The instructors work in pairs, typically alternating in delivering sections of a single half-day course. “We’re not professional instructors,” explains Morrison, “so when one of us gets tripped up, the other one can jump in and make sure things go smoothly.”
One of the program’s strengths is that leaders can get the necessary learning in half-day, on-site sessions—a major improvement over their previous leadership training, which sometimes required participants to go off-site to conferences. That can be difficult for those who work in hospitals, “where you’re literally taking care of people’s lives,” says Straebel.
Munson Healthcare decided to present its second course in the program, Building and Sustaining Trust, to all 350 of their leaders in a single event, as a way of generating enthusiasm and buy-in, says Straebel.

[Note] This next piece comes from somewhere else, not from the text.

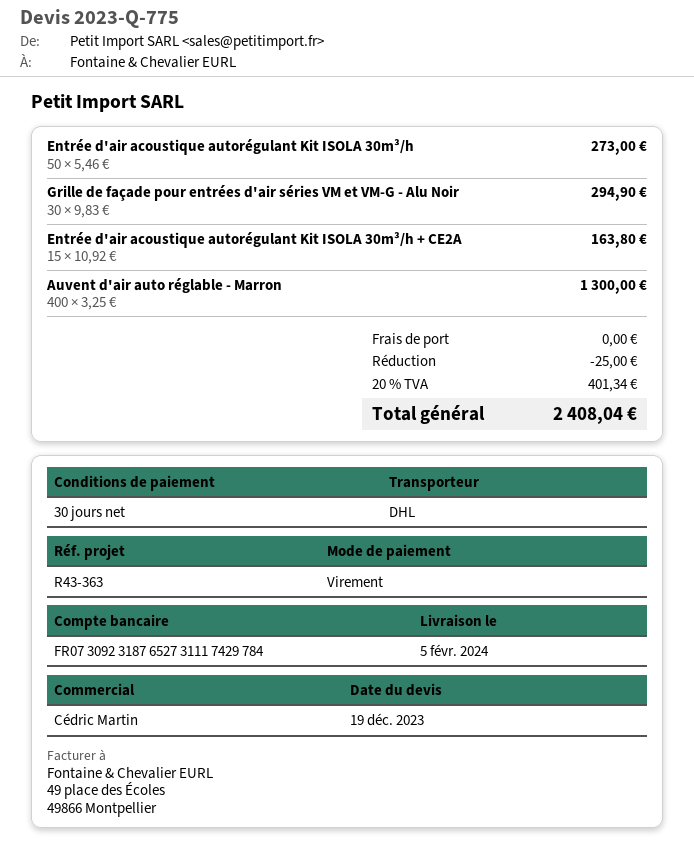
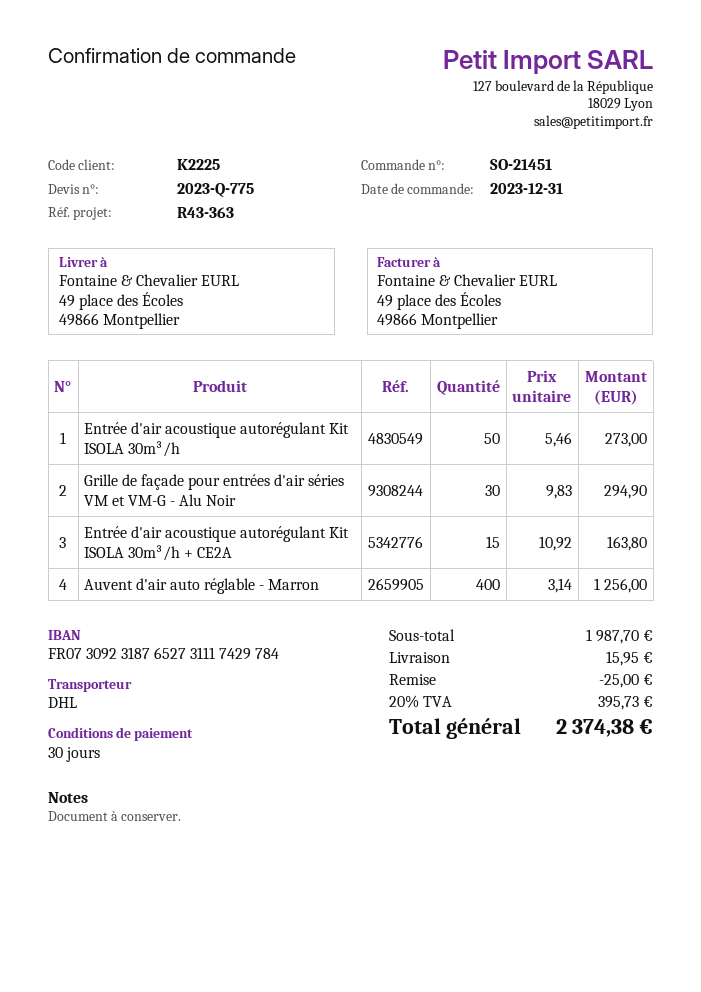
Auvent d'air auto réglable - Marron: 400 x 3.25 = 1300.00 -> 400 x 3.14 = 1256.00
shipping: 0.00 -> 15.95
tax: 20% = 401.34 -> 20% = 395.73
total: 2408.04 -> 2374.38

This includes several months of reinforcing, reminding, sending out wonderful tools, getting stories, and then, ‘Alright, let’s look at what you’ve learned about trust,’” she says. Participants rated the course very favorably. Plans call for three additional DDI courses to be rolled out in three-month intervals: Coaching for Peak Performance, Driving Change, and Resolving Workplace Conflict.
The leadership development program is already having a significant impact, says Sue Peters, Vice President of Human Resources. For example, earlier this year leaders applied lessons from Communicating for Leadership Success in discussions with team members about their annual wage adjustment. “We’re finding ways of reinforcing the training, and having it continue to be front and center for people.”
As a result of the program:
- Leaders are embracing soft skills training and have become advocates for the program.
- Program participants report that they are regularly applying the lean healthcare skills they’ve learned.
- In a post-training survey of more than 200 participants in the Building and Sustaining Trust course, 97 percent of respondents say the techniques they learned would help them be more effective leaders.